On Mon, Apr 11, 2016 at 8:46 AM, Kevin Bullock <
kbullock+mercurial at ringworld.org> wrote:

> > On Apr 9, 2016, at 13:45, Gregory Szorc <gregory.szorc at gmail.com> wrote:
> >
> > Currently, when Mercurial establishes a TLS connection with a HTTPS or
> SMTP server and we are unable to verify trust in the remote x509
> certificate (no CA certs loaded or no SHA-1 certificate fingerprint
> defined), we print a warning and continue connecting. e.g.
> >
> > $ hg clone https://hg.mozilla.org/mozilla-central
> > warning: hg.mozilla.org certificate with fingerprint
> af:27:b9:34:47:4e:e5:98:01:f6:83:2b:51:c9:aa:d8:df:fb:1a:27 not verified
> (check hostfingerprints or web.cacerts config setting)
> > destination directory: mozilla-central
> > ...
> >
> > *This behavior is insecure.* Yes, bits are encrypted in transit. But
> there is no trust in the remote certificate. It could be a self-signed
> certificate. There could be a MITM attack. This could lead to credential
> stealing (in the case of HTTP basic auth). It could lead to repo poisoning
> and e.g. build automation pulling and distributing malicious code.
> >
> > What's more is that Python versions without the revamped ssl module
> (normally 2.7.9+ but distros like RHEL/CentOS have backported the modern
> ssl goodies to e.g. 2.7.5) are unable to load the system CA store. This
> means a large amount of Mercurial installs have this insecure behavior by
> default.
> >
> > I would like to propose changing the connection behavior to fail unless
> trust can be established with the remote x509 certificate. In short, we
> would require a CA store or a pinned fingerprint to establish a TLS
> connection.
> >
> > This is a massive backwards incompatible change and will break many
> things in the wild.
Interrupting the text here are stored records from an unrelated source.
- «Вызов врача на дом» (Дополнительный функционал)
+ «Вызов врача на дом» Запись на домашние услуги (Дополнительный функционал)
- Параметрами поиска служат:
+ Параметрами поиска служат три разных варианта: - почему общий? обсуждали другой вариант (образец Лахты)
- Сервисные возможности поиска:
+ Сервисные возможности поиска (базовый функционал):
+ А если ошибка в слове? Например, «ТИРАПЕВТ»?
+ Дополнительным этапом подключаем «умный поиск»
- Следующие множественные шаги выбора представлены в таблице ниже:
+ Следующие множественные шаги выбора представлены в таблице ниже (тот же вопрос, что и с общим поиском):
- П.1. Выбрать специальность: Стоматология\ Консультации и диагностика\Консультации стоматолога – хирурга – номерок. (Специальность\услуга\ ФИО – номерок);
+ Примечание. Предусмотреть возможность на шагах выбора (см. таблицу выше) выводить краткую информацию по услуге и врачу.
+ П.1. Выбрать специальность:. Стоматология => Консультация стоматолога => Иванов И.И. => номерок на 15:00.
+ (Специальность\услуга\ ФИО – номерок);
But I think it is the correct thing to do because,
> well, it actually provides security.
> >
> > This insecure behavior has always bothered me. But with the recent
> security vulnerabilities that could lead to local code execution when
> pulling from a malicious remote, I think we should provide defense in depth
> against this type of attack in the future by refusing to connect to servers
> unless we can establish trust in their x509 certificate.
> >
> > Thoughts?
>
> I see plenty of benefit in doing it and no convincing reason not to.
>
> I think we'll want to craft our error message carefully to point users to
> a minimum-resistance (but still secure) fix for their environment. That
> also probably means some research on what the easiest way is in modern
> environments to enable SSL on Python with the system cert store.
>

For Unixen, we probably could code a table of known paths to the system CA
store based on distro name. Practically every Unix machine I've used has a
ca-certificates or ca-certs or similar package installed pull in from e.g.
installing curl.

We could also consider distributing our own CA store/file. Practically the
entire world repackages Mozilla's CA store verbatim already.

Of course, I expect distros will want to define web.cacerts in their system
hgrc file. But that will be done by downstream packagers, not us.